### Source records ###
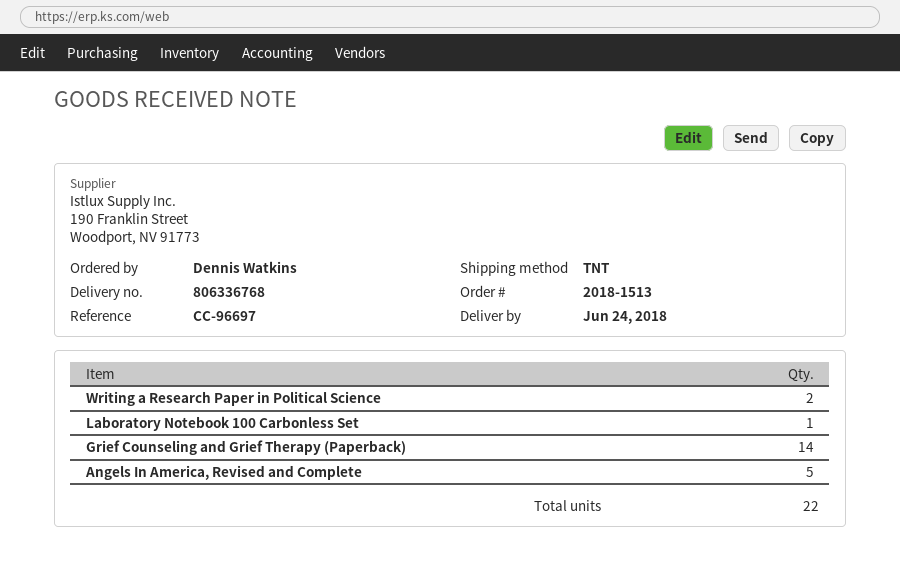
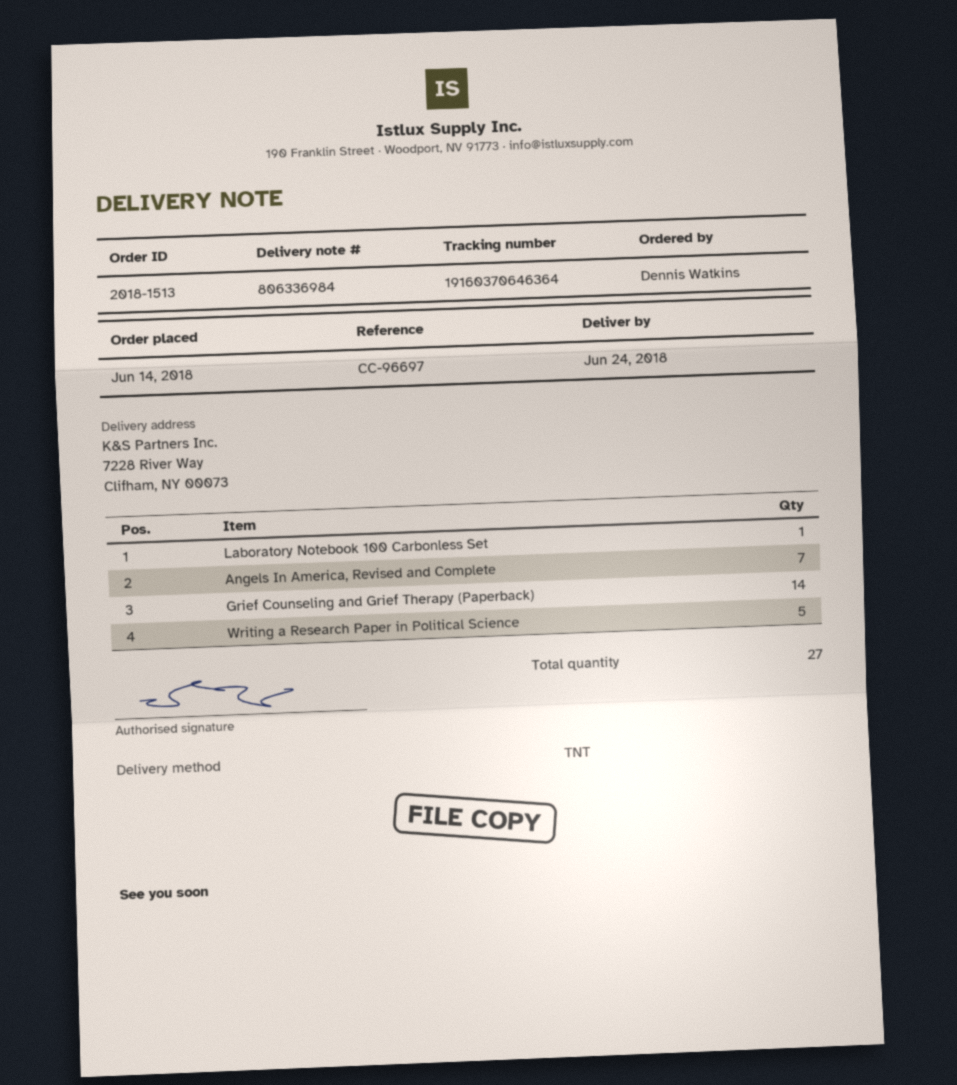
delivery note number: 806336768 -> 806336984
Writing a Research Paper in Political Science: 2 -> 5
Angels In America, Revised and Complete: 5 -> 7
total quantity: 22 -> 27

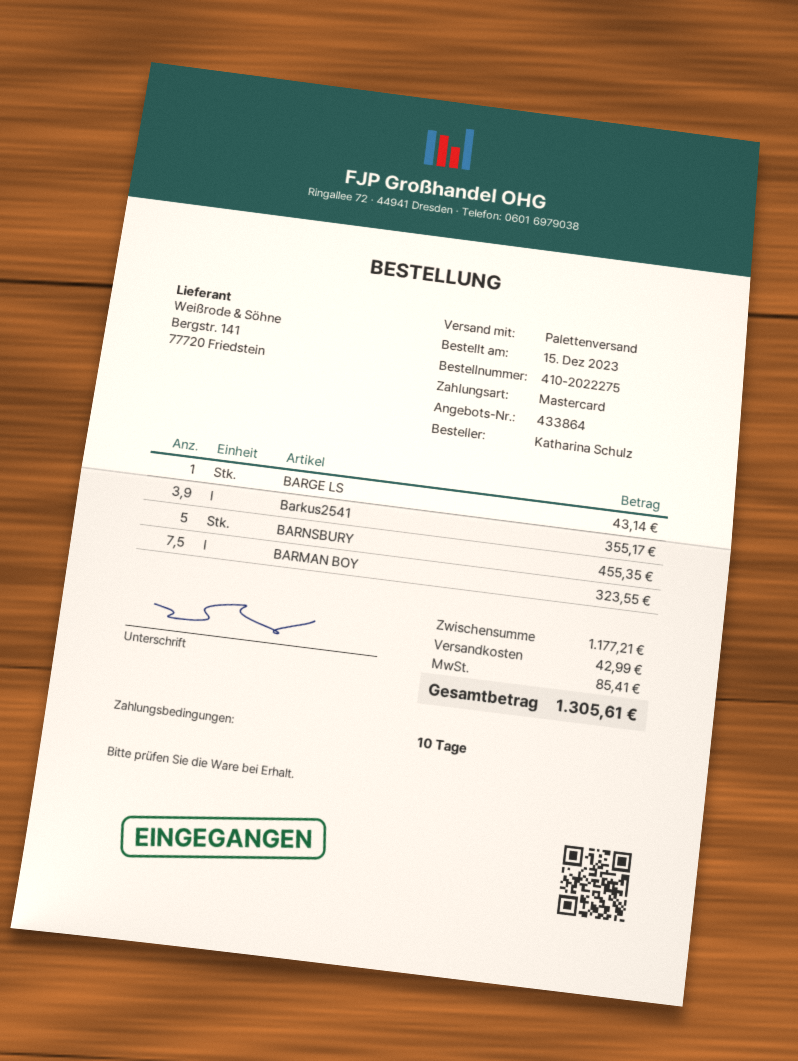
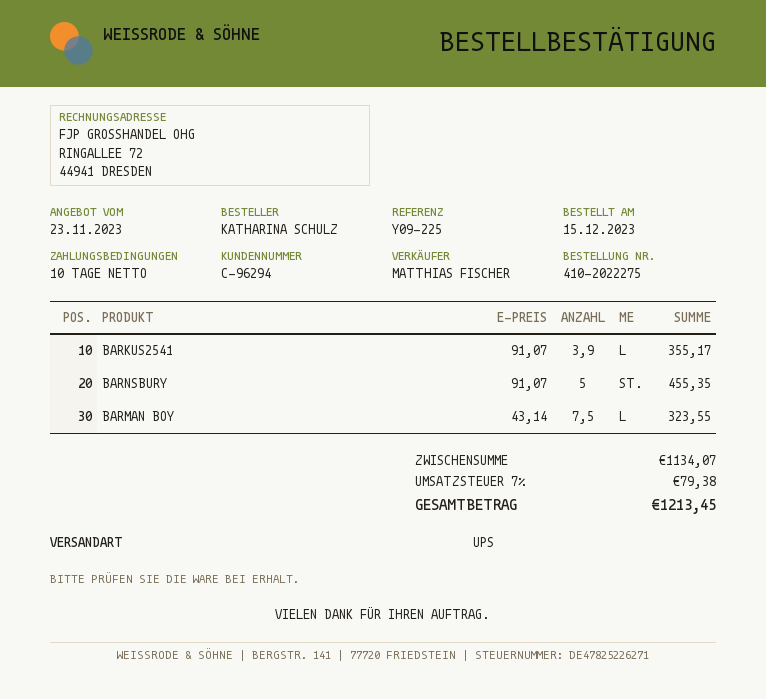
shipping method: pallet freight -> UPS
BARGE LS: 1 for 43.14 -> none
subtotal: 1177.21 -> 1134.07
shipping: 42.99 -> none
tax: 85.41 -> 79.38
total: 1305.61 -> 1213.45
###
Directions
The answer must be the whole listing, word for word, with no pictures in it. Please write it out.

Response area
delivery note number: 806336768 -> 806336984
Writing a Research Paper in Political Science: 2 -> 5
Angels In America, Revised and Complete: 5 -> 7
total quantity: 22 -> 27

shipping method: pallet freight -> UPS
BARGE LS: 1 for 43.14 -> none
subtotal: 1177.21 -> 1134.07
shipping: 42.99 -> none
tax: 85.41 -> 79.38
total: 1305.61 -> 1213.45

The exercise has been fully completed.